Dopo la grossa delusione di "Heaven & Earth" (2014), che sembrava mettere una pietra tombale su una carriera lunga un abbondante mezzo secolo, gli Yes tornano clamorosamente in pista con un LP nuovo di zecca, il primo privo dell'apporto del compianto Chris Squire, deceduto nel 2015. Nonostante la pesante perdita, invero una delle tante visti i diciannove membri alternatisi in line-up durante i lustri, il gruppo è ripartito a tavoletta, ri-reclutando al basso una vecchia conoscenza, Billy Sherwood, già collaboratore a vario titolo, nel lontano e recente passato, dei britannici. Il chitarrista Steve Howe costituisce ormai l'unico appiglio storico con la formazione capace di canonizzare il progressive rock e dettarne le regole - per certi versi più degli stessi King Crimson e dei Genesis - grazie a capolavori quali "The Fragile" e "Close To The Edge" e a quel "Tales From Topographic Oceans" tanto mastodontico quanto pretenzioso, che pose fine a un periodo di splendore creativo mai eguagliato successivamente.

 

Il mondo colorato e fiabesco tipico dell'immaginario degli albionici viene riproposto in questo "The Quest", superiore al suo pessimo predecessore sia per una maggiore solidità del songwriting, arioso ed equilibrato, sia per produzione e arrangiamenti, ottimi nel restituire un sound fluido e naturale, con elucubrazioni, sofisticherie e forzature messe nel dimenticatoio. L'ampio ventaglio tecnico dei musicisti e l'influenza della miriade di progetti paralleli da loro condivisi rendono abbastanza policromi i vari brani che, fortunatamente, appaiono alieni da boriosi arzigogoli esecutivi come da riferimenti troppo invasivi a entità altrui (Asia in primis). A coronare il tutto, il classico artwork a sfondo fantasy di Roger Dean, garanzia di qualità anche nei momenti meno fulgidi della band.

 

Non esistono, oggi, collisioni e fratture nel soft prog a tinte commerciali degli inglesi, i riff e i ritornelli volano leggeri e vaporosi, le melodie carezzano e avvolgono, le delicate orchestrazioni e i sintetizzatori guidano e dilatano dei pezzi tenuti adesi in un insieme omogeneo dalla vocalità fusiforme di Jon Davison. Spiccano, nel lotto, il piglio energico e i botta e risposta strumentali di "The Ice Bridge", i paesaggi assolati di "Dare To Know" e "Music To My Ears", l'eleganza formale di "Minus The Man" e "The Western Edge", il relax acustico di "Future Memories" e "The Living Island", i freschi passaggi funk di "Leave Well Alone": canzoni che giocano sull'enfasi senza scadere nel barocchismo melenso, e nelle quali il gusto dell'armonia e del cesello soave prevale sul resto, irrorando di simmetria e calore liriche ispirate ai temi dell'ambiente e dell'atteggiamento dell'uomo nei suoi confronti.
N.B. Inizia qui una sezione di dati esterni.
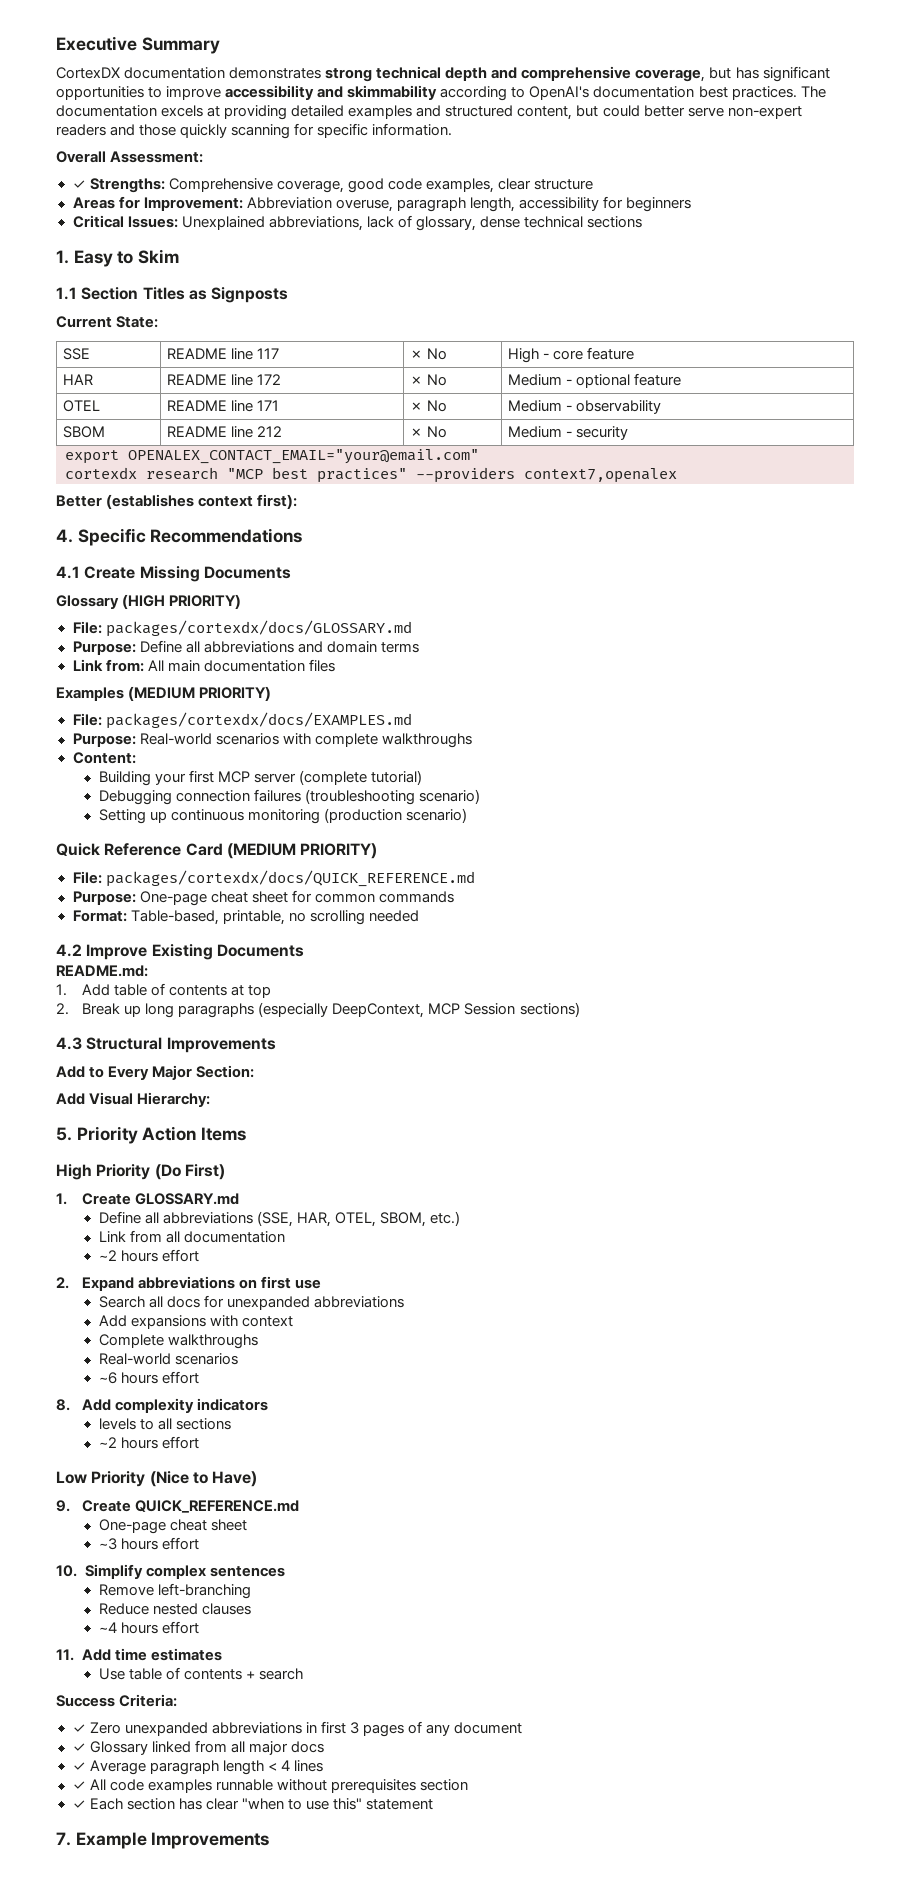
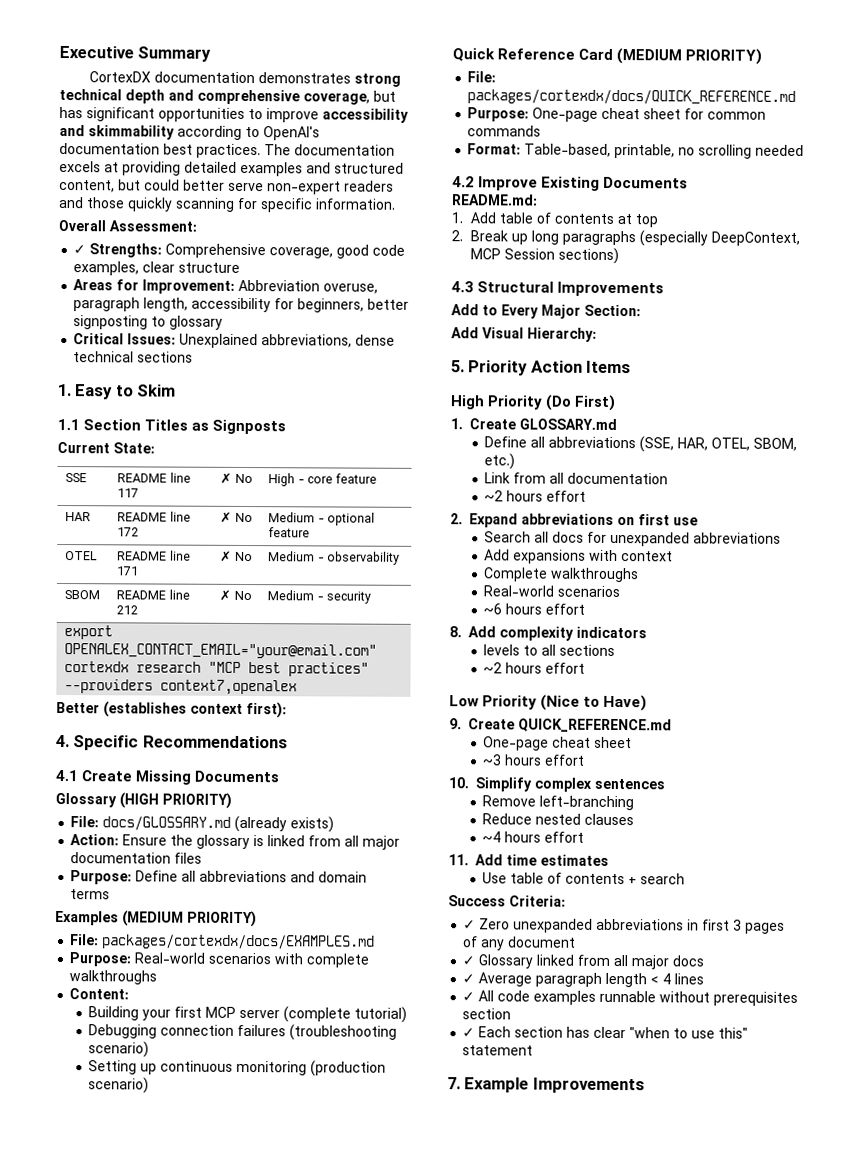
- Areas for Improvement: Abbreviation overuse, paragraph length, accessibility for beginners
+ Areas for Improvement: Abbreviation overuse, paragraph length, accessibility for beginners, better signposting to glossary
- Critical Issues: Unexplained abbreviations, lack of glossary, dense technical sections
+ Critical Issues: Unexplained abbreviations, dense technical sections
- File: packages/cortexdx/docs/GLOSSARY.md
+ File: docs/GLOSSARY.md (already exists)
+ Action: Ensure the glossary is linked from all major documentation files
- Link from: All main documentation files

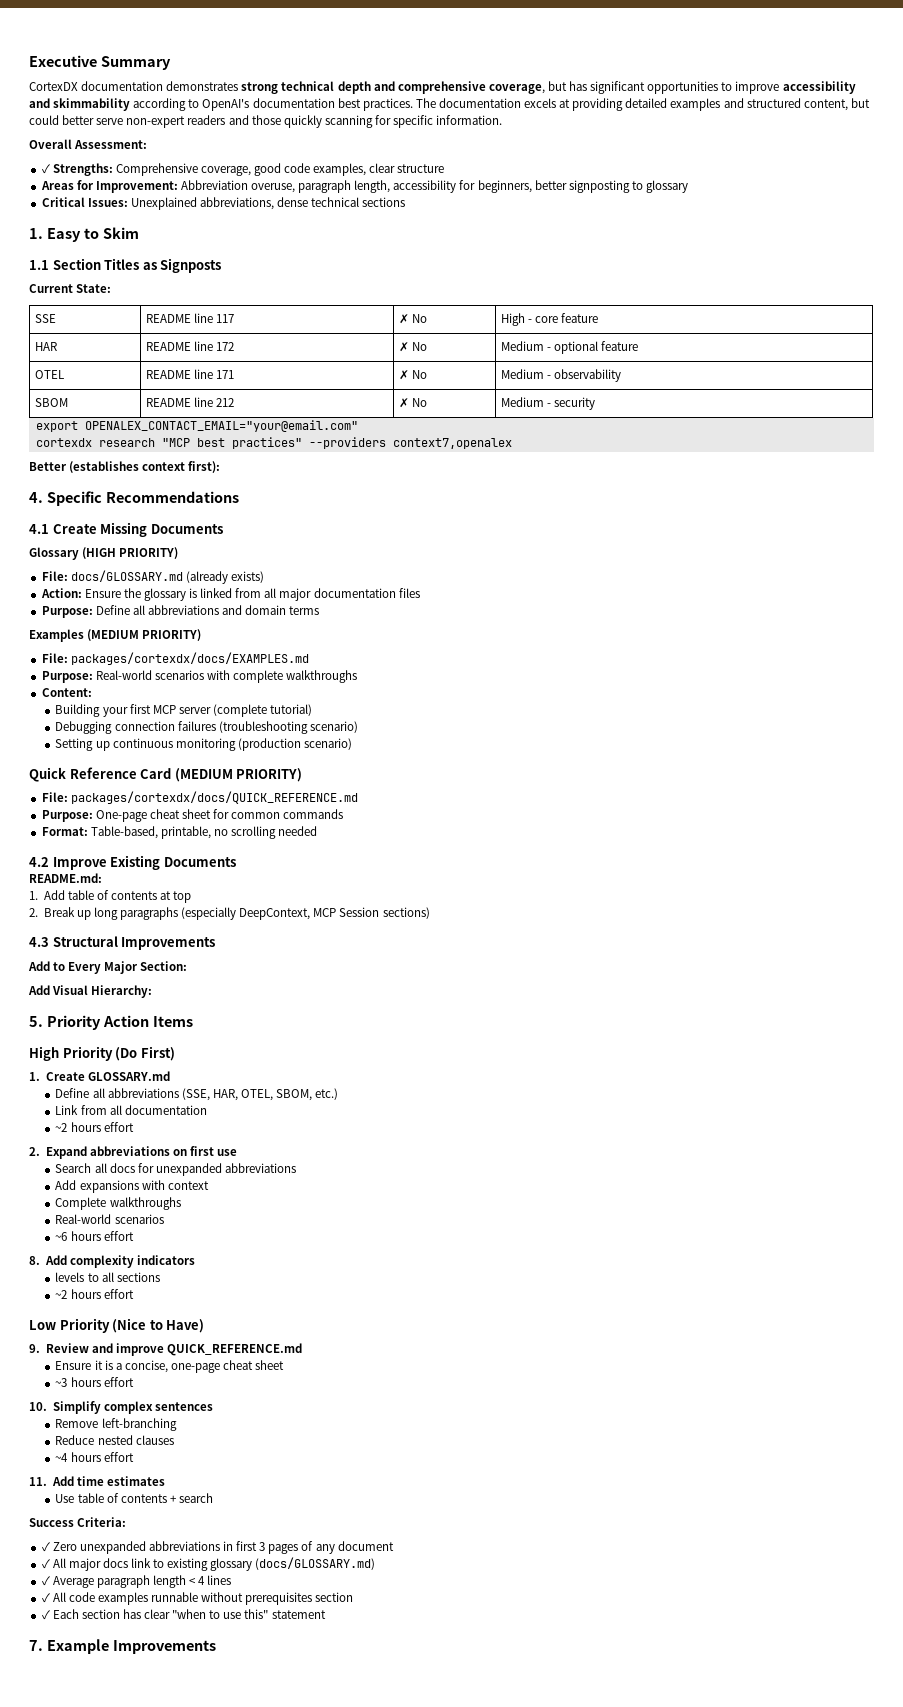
- 9. Create QUICK_REFERENCE.md
- One-page cheat sheet
+ 9. Review and improve QUICK_REFERENCE.md
+ Ensure it is a concise, one-page cheat sheet
- ✓ Glossary linked from all major docs
+ ✓ All major docs link to existing glossary (docs/GLOSSARY.md)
Curiosa, poi, benché non inedita, la scelta di aggiungere un secondo disco di quindici minuti, composto da tre bonus track di cui due, "Sister Sleeping Soul" e "Damaged World", seguono il fil rouge del platter, mentre "Mistery Tour" rappresenta un divertito - e divertente - omaggio ai Beatles.

 

Potremmo definire "The Quest" una versione disossata del sinfonico "Magnification" (2001), ultima fatica in studio del combo anglosassone con la presenza di Jon Anderson? La risposta, affermativa, non riduce al minimo il valore di un album che brilla di luce propria, e che consente agli Yes di rientrare dalla porta principale di un genere che essi medesimi hanno contribuito a plasmare. Si evitino, però, scomodi paragoni con i gloriosi anni '70.